Oyonnax (Ain) : des scaphandriers nettoient les puits de captage d'eau potable

La descente du scaphandrier dans un puits d'eau potable. / © France 3
La descente du scaphandrier dans un puits d'eau potable. / © France 3

Dans l'Ain, le secteur d'Oyonnax est alimenté par 3 puits d'eau potable, qui font l'objet de toutes les attentions en ce mois de juillet. Des scaphandriers interviennent pour éviter l'ensablement des installations. Un travail... en profondeur.

Par Franck Grassaud

La rivière d'Ain coule à deux pas. Par capilarité, c'est elle qui alimente les puits de Matafelon-Granges. Ici commence l'histoire de l'eau potable du secteur d'Oyonnax. 35.000 habitants en bénéficient. C'est désormais Haut-Bugey Agglomération qui est en charge de cette compétence et lance de grands chantiers d'entretien.  

Depuis le début du mois de juillet, il a été décidé de nettoyer les 3 points de captage, afin d'éviter leur ensablement. Une opération réservée à des spécialistes en travaux subaquatiques. Des plongeurs capables de descendre dans un tube en béton où le fond est à 25 mètres sous terre.

Le scaphandrier reste généralement 1h50 sous l'eau, relié à une bonbonne d'air comprimé. Il est en contact sonore permanent avec deux collègues restés sur le plancher des vaches, en cas de coup dur. 

Son travail est exécuté dans le noir. A tâtons, il repère d'abord les barbacanes, ces tuyaux qui alimentent le puits, positionnés comme des niches dans un pigeonnier. Vient ensuite l'heure du nettoyage haute-pression. Le sable tombe en profondeur.  

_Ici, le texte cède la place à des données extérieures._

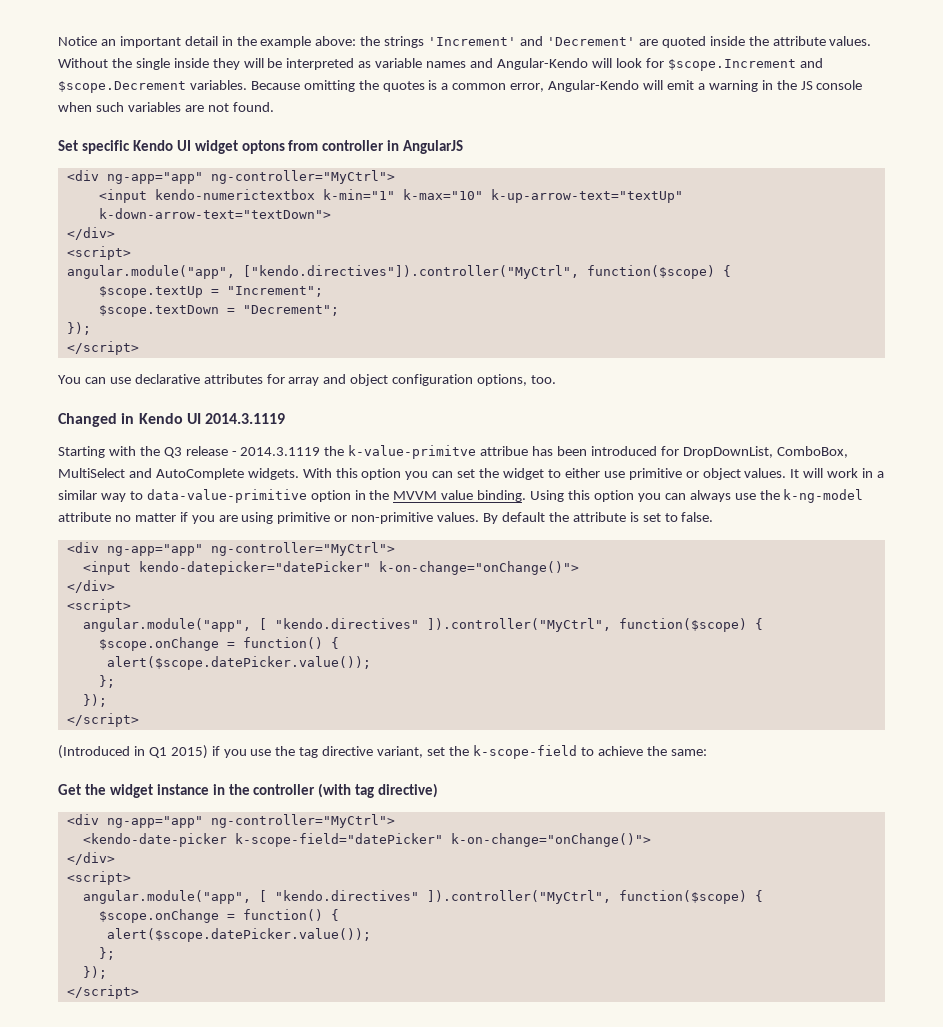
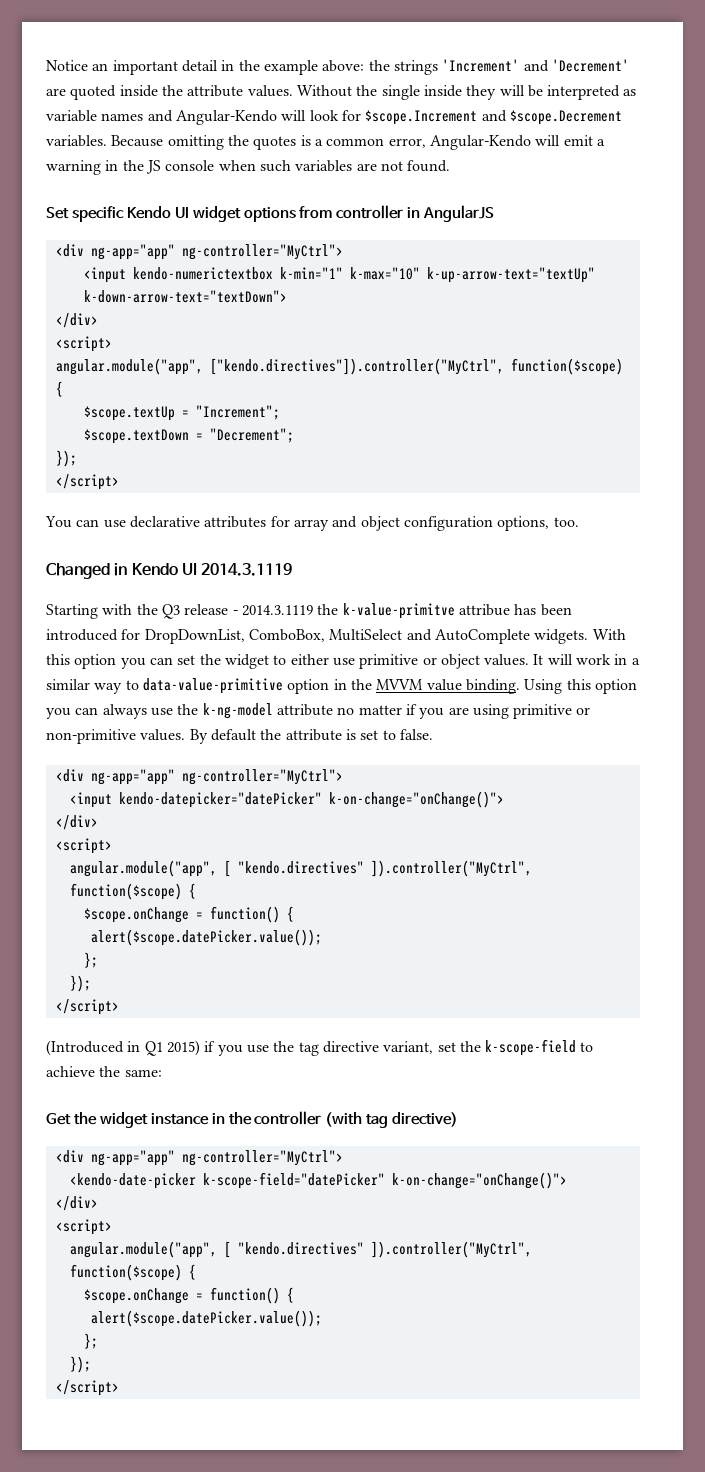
- Set specific Kendo UI widget optons from controller in AngularJS
+ Set specific Kendo UI widget options from controller in AngularJS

Reportage Franck Grassaud et Maryne Zammit (images aquatiques SATIF)
Nettoyage des puits de captage d'eau potable
35.000 habitants de l'agglomération d'Oyonnax en dépendent. Les puits de captage d'eau sont actuellement vidés de leur sable. - France 3

Le plus dur, c'est la température. Malgré la protection, il faut pouvoir supporter une eau à 11 degrès. "On bouge beaucoup pour faire le boulot, donc ça passe. Mais dès qu'on remonte et qu'on marque le pallier durant une quinzaine de minutes, là c'est difficile à supporter", explique Amaury Girerd de la société SATIF

De drôles de travaux pratiqués par des professionnels étonnants, on ne s'improvise pas scaphandrier! 
 

On ne se lève pas un matin en se disant je vais faire ce travail, on pratique la plongée de loisir, et puis par passion on y arrive, explique Amaury.